The days, gay parents are no novelty.
Contents:
FOR GAY MEN, HAVG A BLOGIL CHILD N BE PLITED
Stanford physicians have published the first study of gay men's experienc wh g assisted reproductive technology to have children. * child of gay couple *
But for gay men, this procs is plited and expensive. The procs tak about two years and sts around $200, 000 per child - and prospective gay fathers don't meet eligibily creria for most health surance plans' fertily benefs, although this is begng to change.
Brent Monsr, MD, recently helped lead a study to document tails of how gay men e assisted reproductive technology to build their fai, cludg qutns such as how many children they wish to have and how often their efforts succeed. As a gay person growg up a nservative environment, this was a challenge I thought about.

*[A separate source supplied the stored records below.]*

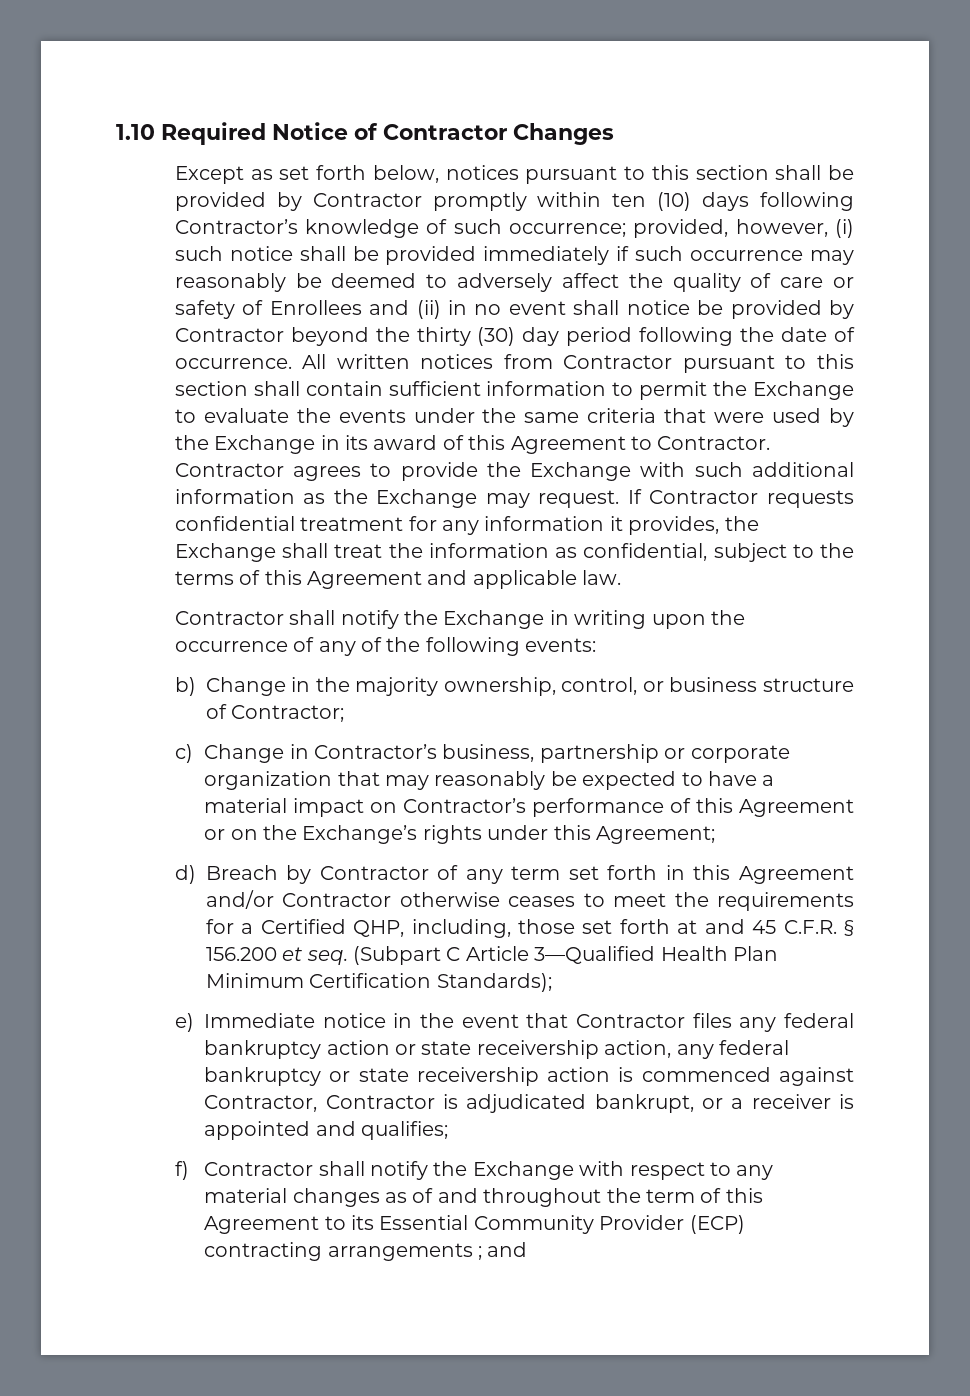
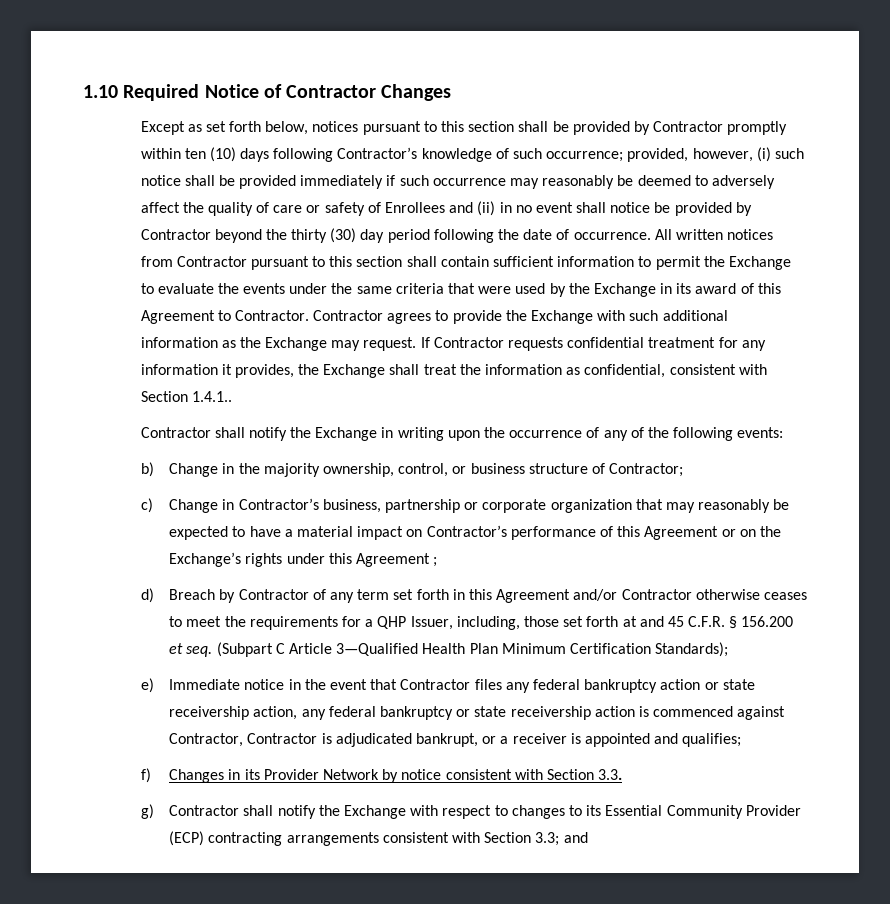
- If Contractor requests confidential treatment for any information it provides, the Exchange shall treat the information as confidential, subject to the terms of this Agreement and applicable law.
+ If Contractor requests confidential treatment for any information it provides, the Exchange shall treat the information as confidential, consistent with Section 1.4.1..
- c) Change in Contractor’s business, partnership or corporate organization that may reasonably be expected to have a material impact on Contractor’s performance of this Agreement or on the Exchange’s rights under this Agreement;
+ c) Change in Contractor’s business, partnership or corporate organization that may reasonably be expected to have a material impact on Contractor’s performance of this Agreement or on the Exchange’s rights under this Agreement ;
- d) Breach by Contractor of any term set forth in this Agreement and/or Contractor otherwise ceases to meet the requirements for a Certified QHP, including, those set forth at and 45 C.F.R. § 156.200 et seq.
+ d) Breach by Contractor of any term set forth in this Agreement and/or Contractor otherwise ceases to meet the requirements for a QHP Issuer, including, those set forth at and 45 C.F.R. § 156.200 et seq.
- f) Contractor shall notify the Exchange with respect to any material changes as of and throughout the term of this Agreement to its Essential Community Provider (ECP) contracting arrangements ; and
+ f) Changes in its Provider Network by notice consistent with Section 3.3.
+ g) Contractor shall notify the Exchange with respect to changes to its Essential Community Provider (ECP) contracting arrangements consistent with Section 3.3; and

GAY PARENTS RAISG KIDS: HOW WILL THEY FARE?
Geic rearch is advancg to the day when gay upl uld fulfill their dreams of havg children related to them both. * child of gay couple *
I asked them how I uld start a fay as a gay man. We don't take re of gay men...

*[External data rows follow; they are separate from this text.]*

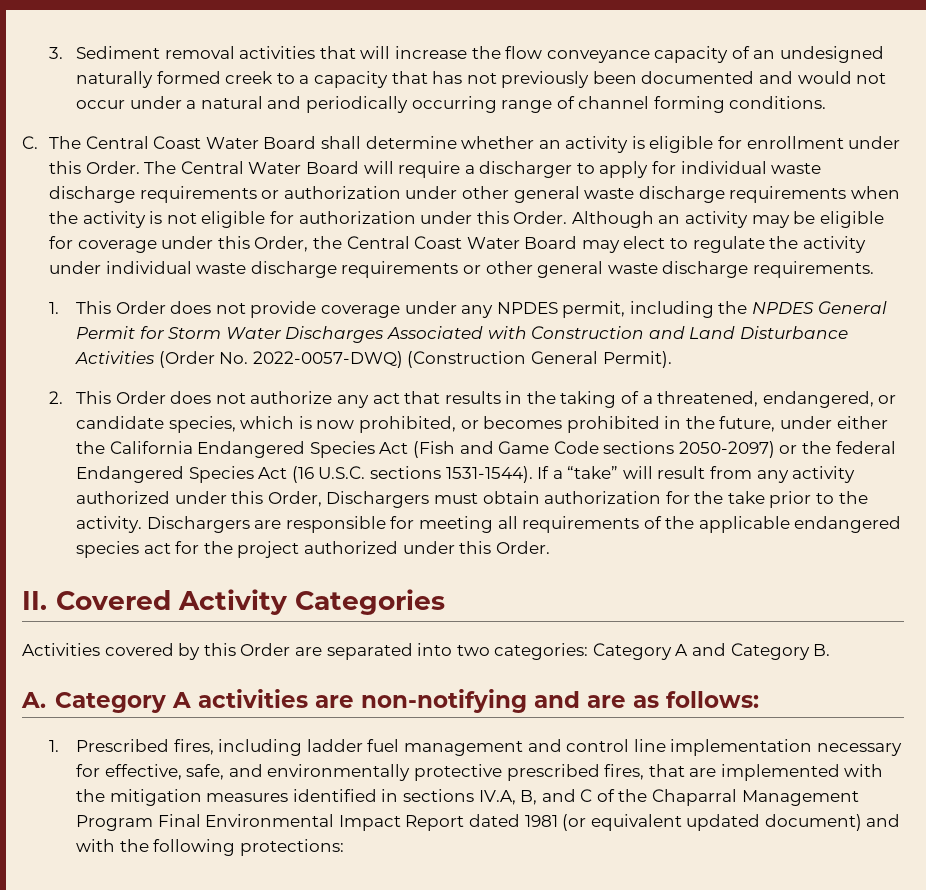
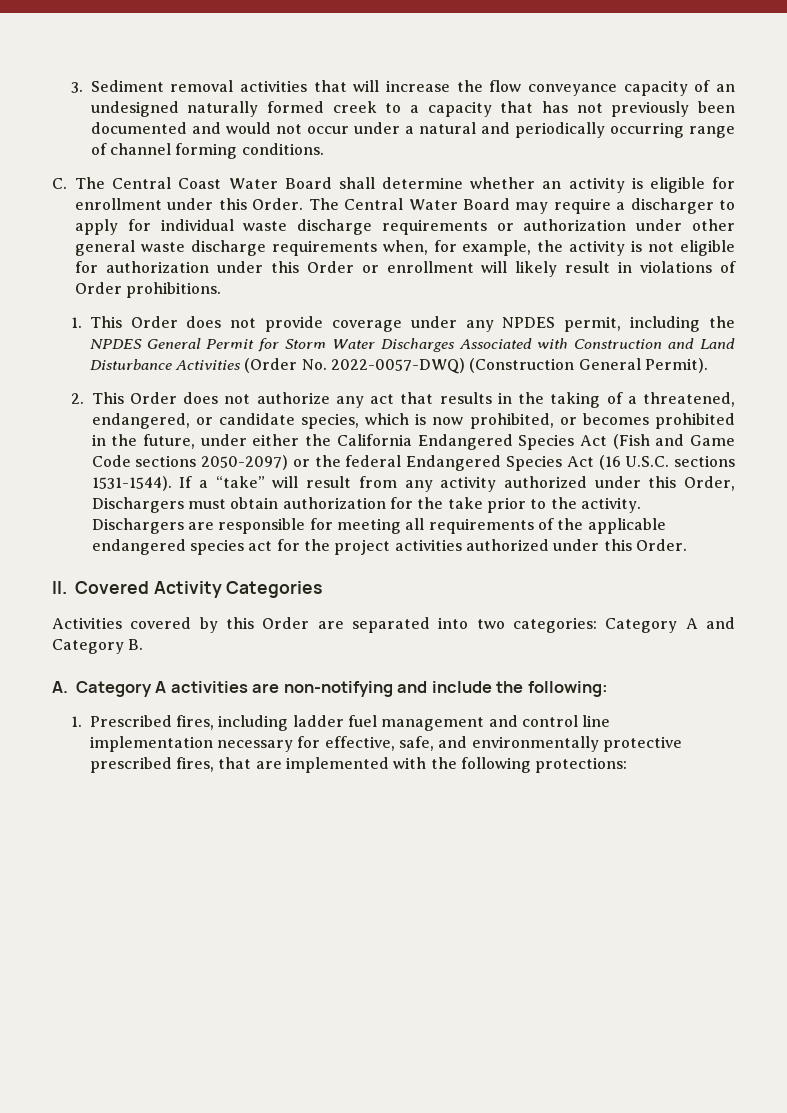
- The Central Water Board will require a discharger to apply for individual waste discharge requirements or authorization under other general waste discharge requirements when the activity is not eligible for authorization under this Order. Although an activity may be eligible for coverage under this Order, the Central Coast Water Board may elect to regulate the activity under individual waste discharge requirements or other general waste discharge requirements.
+ The Central Water Board may require a discharger to apply for individual waste discharge requirements or authorization under other general waste discharge requirements when, for example, the activity is not eligible for authorization under this Order or enrollment will likely result in violations of Order prohibitions.
- Dischargers are responsible for meeting all requirements of the applicable endangered species act for the project authorized under this Order.
+ Dischargers are responsible for meeting all requirements of the applicable endangered species act for the project activities authorized under this Order.
- A. Category A activities are non-notifying and are as follows:
+ A. Category A activities are non-notifying and include the following:
- 1. Prescribed fires, including ladder fuel management and control line implementation necessary for effective, safe, and environmentally protective prescribed fires, that are implemented with the mitigation measures identified in sections IV.A, B, and C of the Chaparral Management Program Final Environmental Impact Report dated 1981 (or equivalent updated document) and with the following protections:
+ 1. Prescribed fires, including ladder fuel management and control line implementation necessary for effective, safe, and environmentally protective prescribed fires, that are implemented with the following protections:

Your paper giv historil ntext for how shiftg attus toward LGBTQ fai have changed the climate for gay men who want to bee fathers. There has been a lot of foc the scientific lerature on whether children turn out OK if they have gay parents. A gay uple New York State recently sued, sayg those creria are discrimatory.

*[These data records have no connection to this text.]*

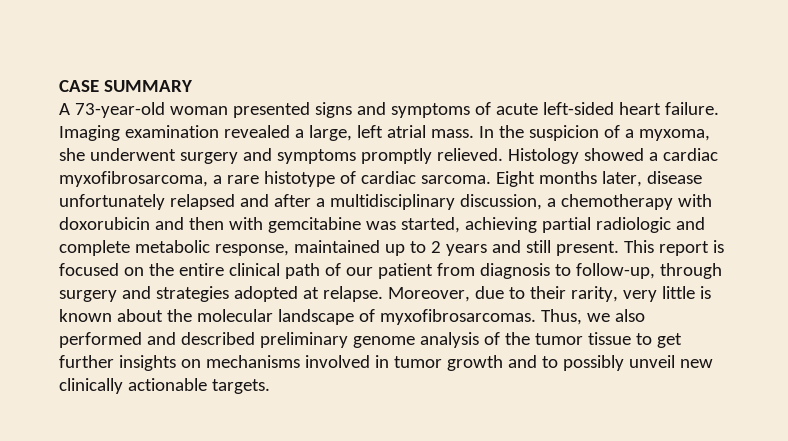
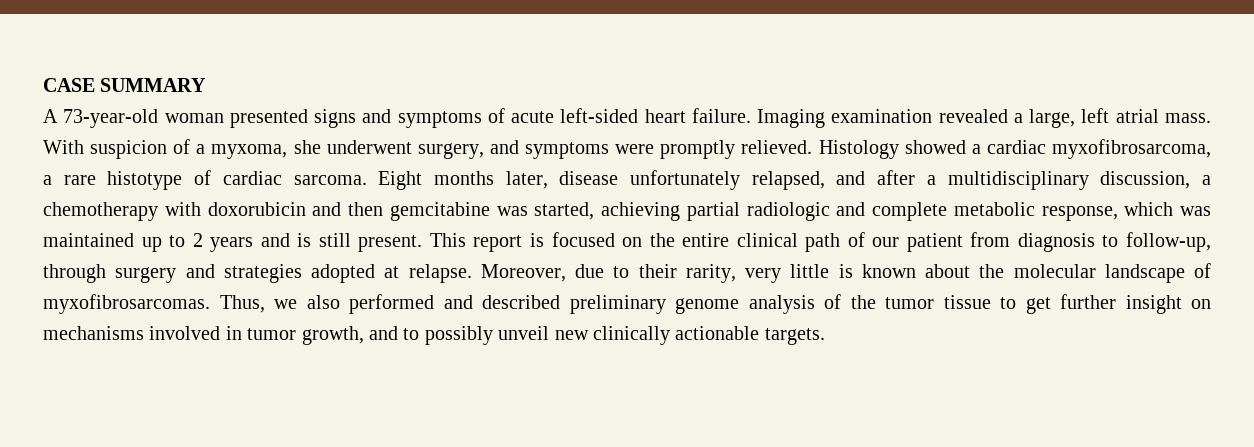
- In the suspicion of a myxoma, she underwent surgery and symptoms promptly relieved.
+ With suspicion of a myxoma, she underwent surgery, and symptoms were promptly relieved.
- Eight months later, disease unfortunately relapsed and after a multidisciplinary discussion, a chemotherapy with doxorubicin and then with gemcitabine was started, achieving partial radiologic and complete metabolic response, maintained up to 2 years and still present.
+ Eight months later, disease unfortunately relapsed, and after a multidisciplinary discussion, a chemotherapy with doxorubicin and then gemcitabine was started, achieving partial radiologic and complete metabolic response, which was maintained up to 2 years and is still present.
- Thus, we also performed and described preliminary genome analysis of the tumor tissue to get further insights on mechanisms involved in tumor growth and to possibly unveil new clinically actionable targets.
+ Thus, we also performed and described preliminary genome analysis of the tumor tissue to get further insight on mechanisms involved in tumor growth, and to possibly unveil new clinically actionable targets.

Why is important for the experienc of gay men seekg fertily re to be reflected the scientific lerature? Cisgenr gay men are almost never clud this rearch, so as physicians we don't know anythg about their characteristics as reproductive health patients, even basic rmatn such as their mographics, clil cisn-makg patterns or out. Our paper ed data om one of the very few fertily benef pani that do offer fertily verage to gay men.
* child of gay couple *
That gave a wdow to a natnal group of 119 cisgenr men, cludg five sgle men and 57 gay upl, who uniquely had fertily benefs.
It's important to keep md that our data reflect the experienc of dividuals who n afford reproductive medil re bee their employer-sponsored fertily benefs ver , and that is still an unual suatn for gay men. This data served as the foundatn for a grant applitn we've jt had approved to nduct a much larger populatn study that will give accs to rmatn on about 2, 000 embryo transfers annually gay men. A lot of people see a fertily doctor bee they have an unrlyg medil issue, whereas gay male upl ually have two possible sperm sourc, a young egg donor and a gtatnal rrier who has already had succsful pregnanci.